# color differences in image - Windows Explorer vs. Photo Viewer



## erotavlas (Oct 24, 2011)

Hi while viewing jpeg images taken with my canon point and shoot, in Windows 7 when I preview the image using the file explorer, in the preview pane the colors look nice and vibrant.  When I double click and load the image using the default Windows Photo Viewer, the image saturation decreases and looks different.  I also notice that this happens when I load it in Photoshop Elements.  Why does this happen?   Do I have something set incorrectly on my computer?  
Thanks


----------



## erotavlas (Oct 26, 2011)

anyone?  any ideas?


----------



## MLeeK (Oct 26, 2011)

Windows explorer is not a color managed application. The photo viewer and elements are. Make sure they are opening in the same colorspace that your image is shot in. Elements and photoviewer should be what will actually print. Explorer is a crap shoot.


----------



## Garbz (Oct 27, 2011)

There's a few colour management issues here. Basically it boils down to one of two things, ... or both things working together to really screw you up.

a) You have a non-standard monitor. One application knows this, and the other one doesn't. This typically manifests itself as the ignorant applications showing a picture MORE saturated than it really should be.
b) You have an image with a non-standard colour space. One application knows this and the other ignores it. This typically manifests itself as the ignorant application showing a picture LESS saturated than it really should be.
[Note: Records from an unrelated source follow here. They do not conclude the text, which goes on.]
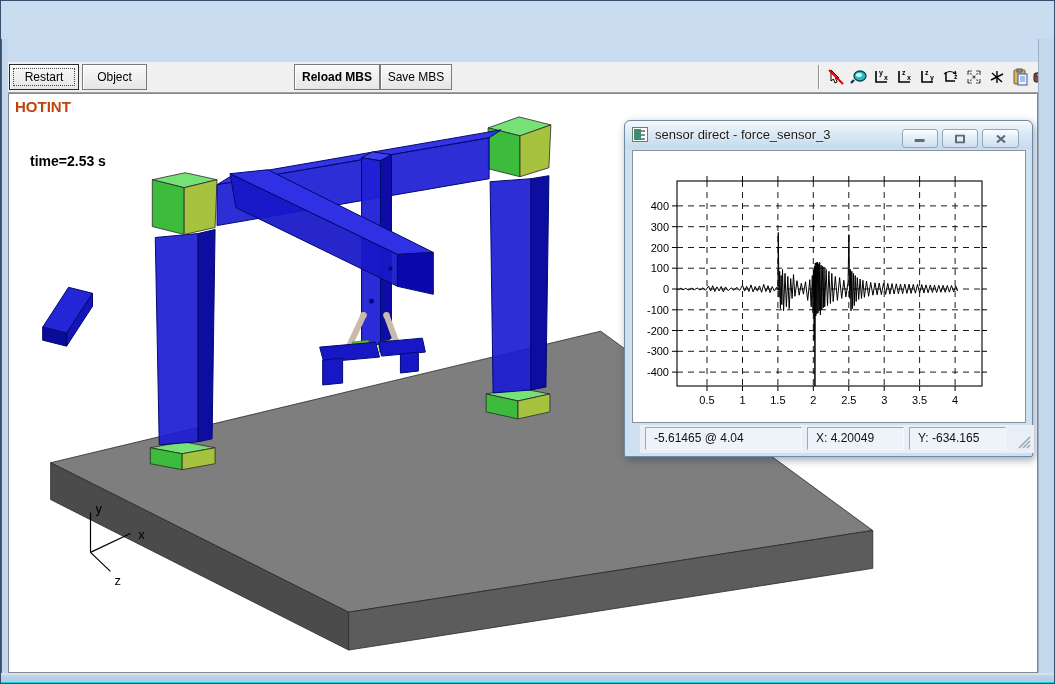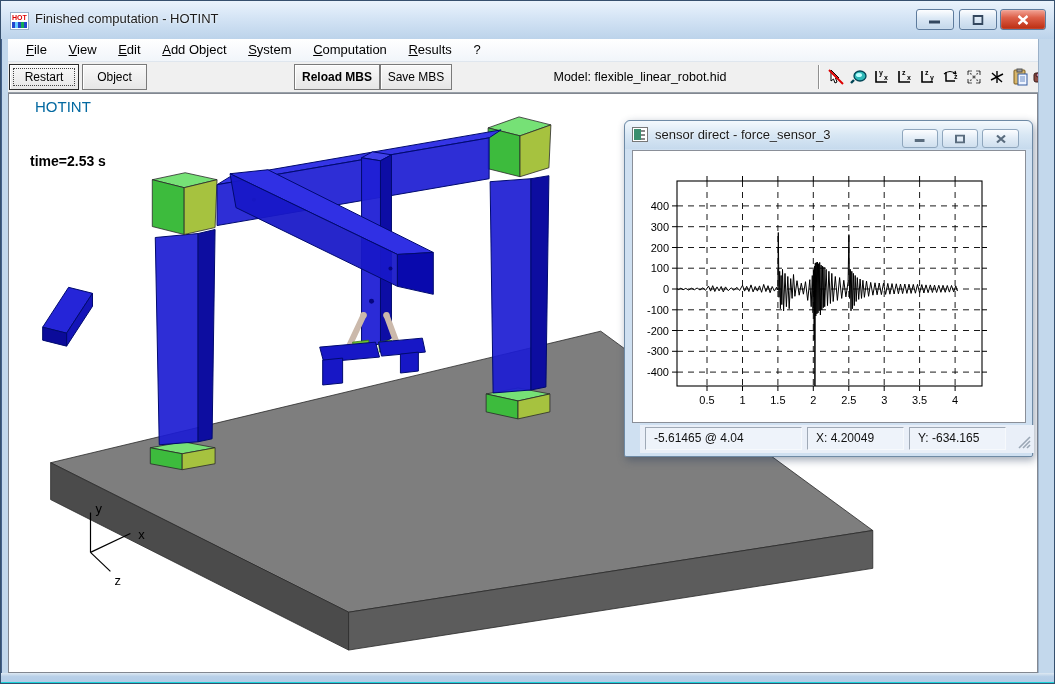"Finished computation - HOTINT" div.titlebar { html: <div> <div> <span>HOT</span> <span></span> </div> <div>Finished computation - HOTINT</div> <div> <svg> <rect></rect> </svg> </div> <div> <svg> <rect></rect> </svg> </div> <div> <svg> <path></path> </svg> </div> </div> -> none }
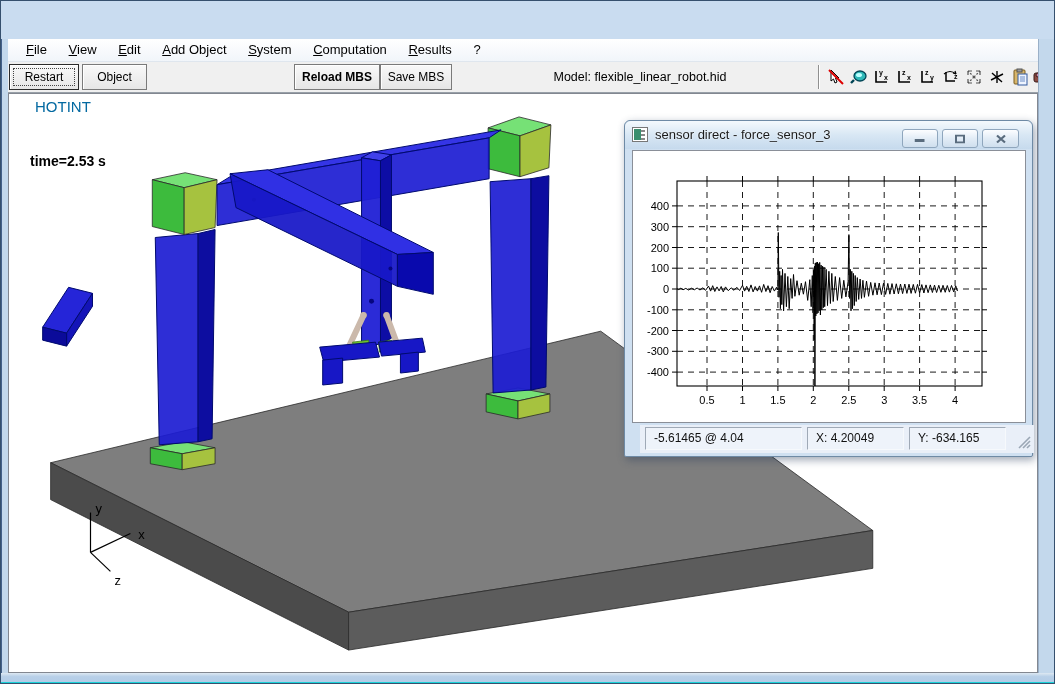"File View Edit Add Object" div.menubar { html: <div> <span><u>F</u>ile</span> <span><u>V</u>iew</span> <span><u>E</u>dit</span> <span><u>A</u>dd Object</span> <span><u>S</u>ystem</span> <span><u>C</u>omputation</span> <span><u>R</u>esults</span> <span>?</span> </div> -> none }
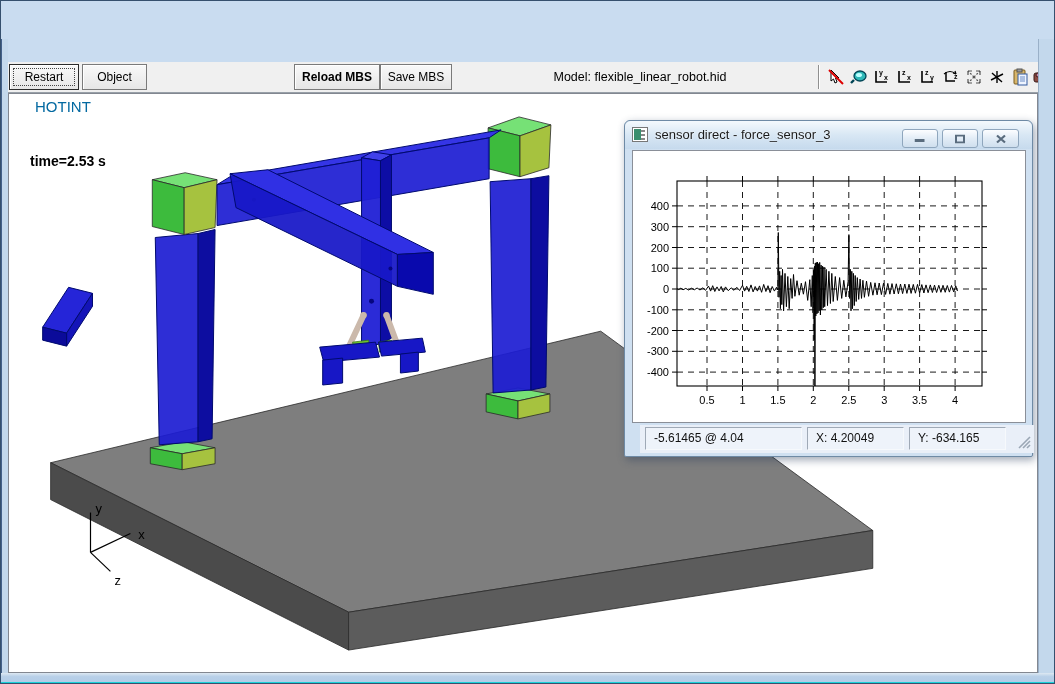"Model: flexible_linear_robot.hid" div.model-label { html: <div>Model: flexible_linear_robot.hid</div> -> none }
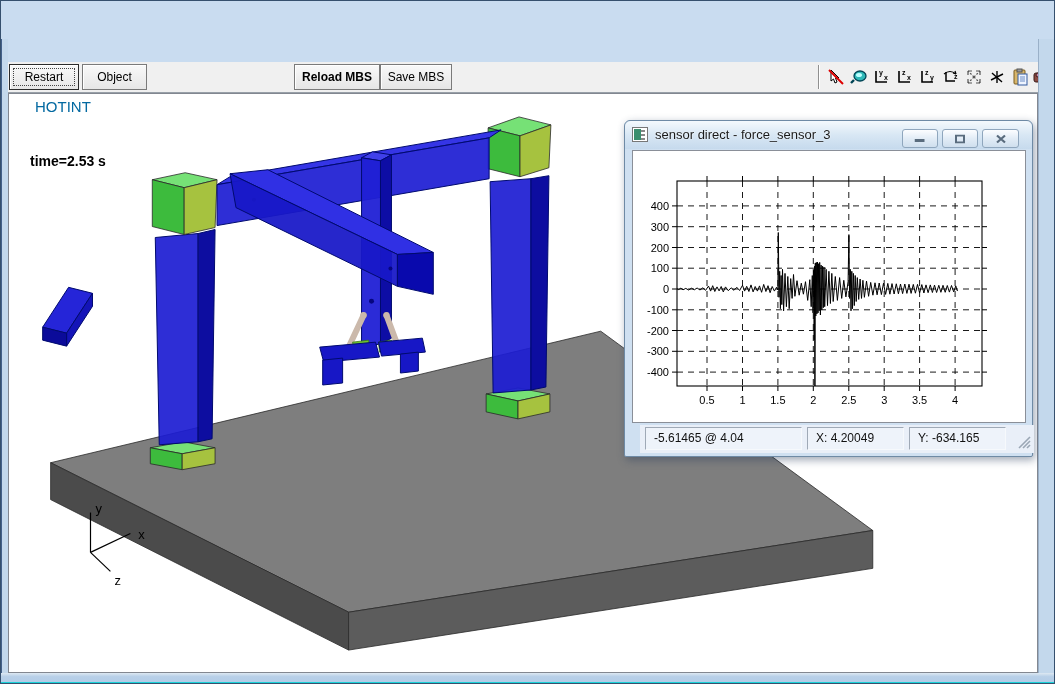"HOTINT" .watermark { color: #0369a1 -> #c2410c; font-weight: normal -> bold; margin-left: 20px -> none }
Out of all the applications here Photoshop is likely the cleverest so let me ask you something, what monitor do you have? If you have a wide gamut monitor, join the club, half the things you look at won't be right and can't be fixed by anything other than using colour managed applications. If you don't have a wide gamut monitor there's likely a windows flaw. 




MLeeK said:


> Windows explorer is not a color managed application.


Yes it is. Windows explorer obeys the embedded profiles of images in Windows 7. You're over simplifying the issue. There's nothing to say Elements isn't the one that's wrong if the windows settings are incorrect.


----------



## erotavlas (Oct 27, 2011)

Thanks for the replies. 
Regarding my monitor it is a Dell 2407WFP-HC (wide gamut).  I color calibrated it as well using a Spyder 2 Express .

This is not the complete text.